Alcuni elementi sono caratteristici dei tre scenari:
- diversificazione delle colture,
- lo sviluppo del bio-controllo,
- la scelta di colture e varietà adeguate.
Secondo gli studiosi è importante pure trovare un equilibrio tra la riduzione del consumo di prodotti animali e il mantenimento dei prati.
Impatti diversi a livello climatico
Grazie a delle simulazioni su scala europea e mondiale, l'Istituto di ricerca ha quantificato gli impatti di ogni scenario su vari elementi:- produzione agricola,
- uso del suolo,
- emissioni di gas a effetto serra
- impatto commerciale.
In termini di impatto climatico, tutti e tre gli scenari riducono le emissioni di gas serra: da - 8% (scenario 1) a - 20% (scenario 2) e fino a - 37% (scenario 3).
Comportano inoltre un aumento dello stock di carbonio nei suoli e nelle biomasse, contribuendo così all'obiettivo della neutralità del carbonio nel 2050 per il settore agricolo, così come prefissato dall'Unione europea.
Casi concreti: c'è l'Italia
Lo studio ha analizzato anche dei casi studio in diversi Stati europei, inclusa l'Italia, in cui si è immaginata la produzione di grano duro in Toscana (Italia) nel 2050 nello Scenario 1.In tal caso, il grano duro verrebbe prodotto senza pesticidi chimici, con i prodotti derivati (come la pasta) esportati dalla Toscana in tutto il mondo. Le coltivazioni verrebbero realizzate da grandi aziende agricole specializzate, dotate di tecnologie all'avanguardia che consentono agli agricoltori di lavorare su una scala molto grande, con poca manodopera e ad alta velocità.
In questo modello l'agricoltura di precisione si è diffusa e le attrezzature utilizzate per le operazioni principali (come semina, diserbo meccanico, raccolta ) sono quasi tutte controllate da satellite.
Patto territoriale
Gli altri Paesi analizzati sono Romania, Finlandia e Francia.
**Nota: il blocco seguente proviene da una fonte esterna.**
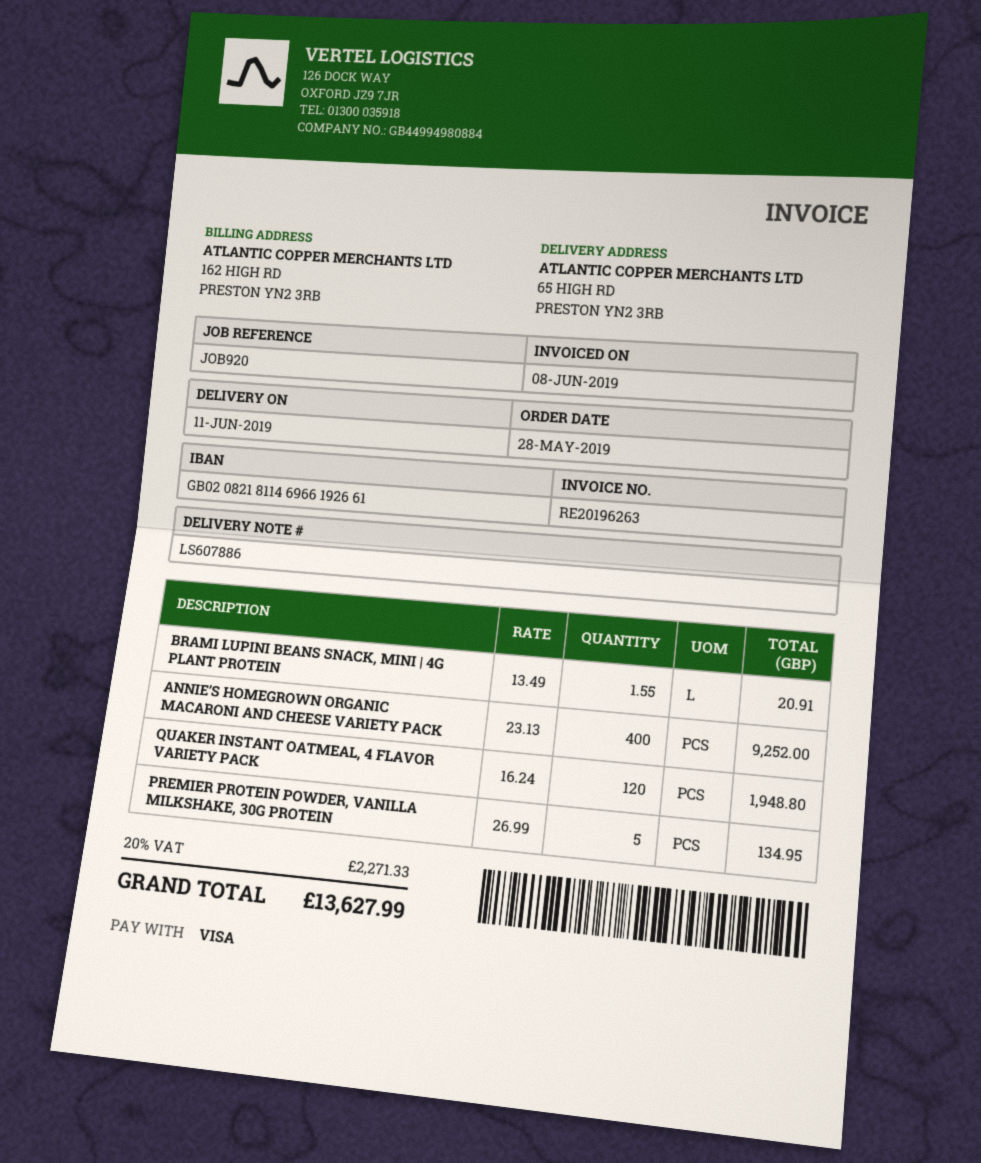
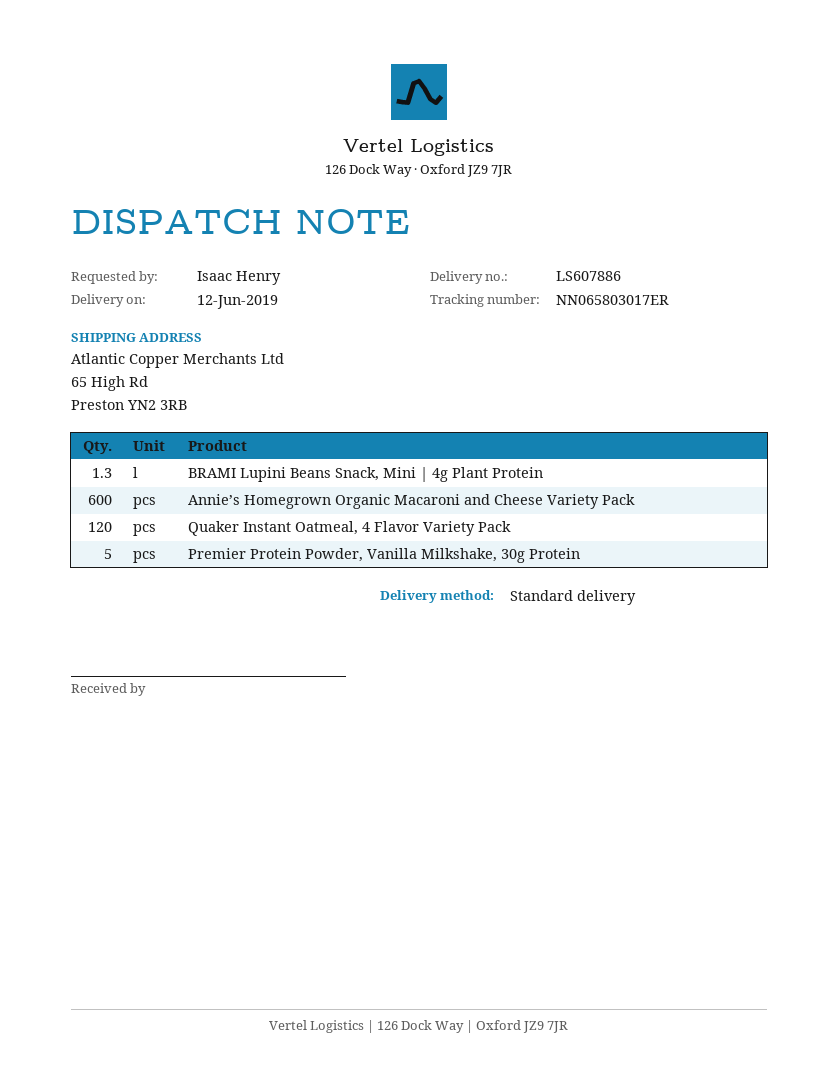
delivery date: 2019-06-11 -> 2019-06-12
BRAMI LUPINI BEANS SNACK, MINI | 4G PLANT PROTEIN: 1.55 -> 1.3
ANNIE’S HOMEGROWN ORGANIC MACARONI AND CHEESE VARIETY PACK: 400 -> 600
Per quest'ultima si è immaginato uno sviluppo nel settore vitivinicolo nel territorio di Bergerac-Duras nell'ambito dello scenario 3, dove la transizione agro-ecologica è stata raggiunta mobilitando tutti i soggetti interessati della zona. In tal caso il vigneto è valorizzato per le sue qualità enologiche e ambientali, oltre che per il suo patrimonio culturale."Il mosaico di colture (viti, alberi da frutto, noccioli, cereali, prati) e di habitat seminaturali (siepi, boschetti, fasce fiorite, zone umide) crea paesaggi complessi e resilienti, in grado di regolare le popolazioni di parassiti", si legge nello studio.
A livello commerciale si è immaginato un contratto sociale che lega gli attori del territorio (viticoltori, produttori di vino, cooperative, autorità locali e associazioni di residenti) attorno allo stesso progetto territoriale. (Fonte: Alessia Capasso, https://www.agrifoodtoday.it/)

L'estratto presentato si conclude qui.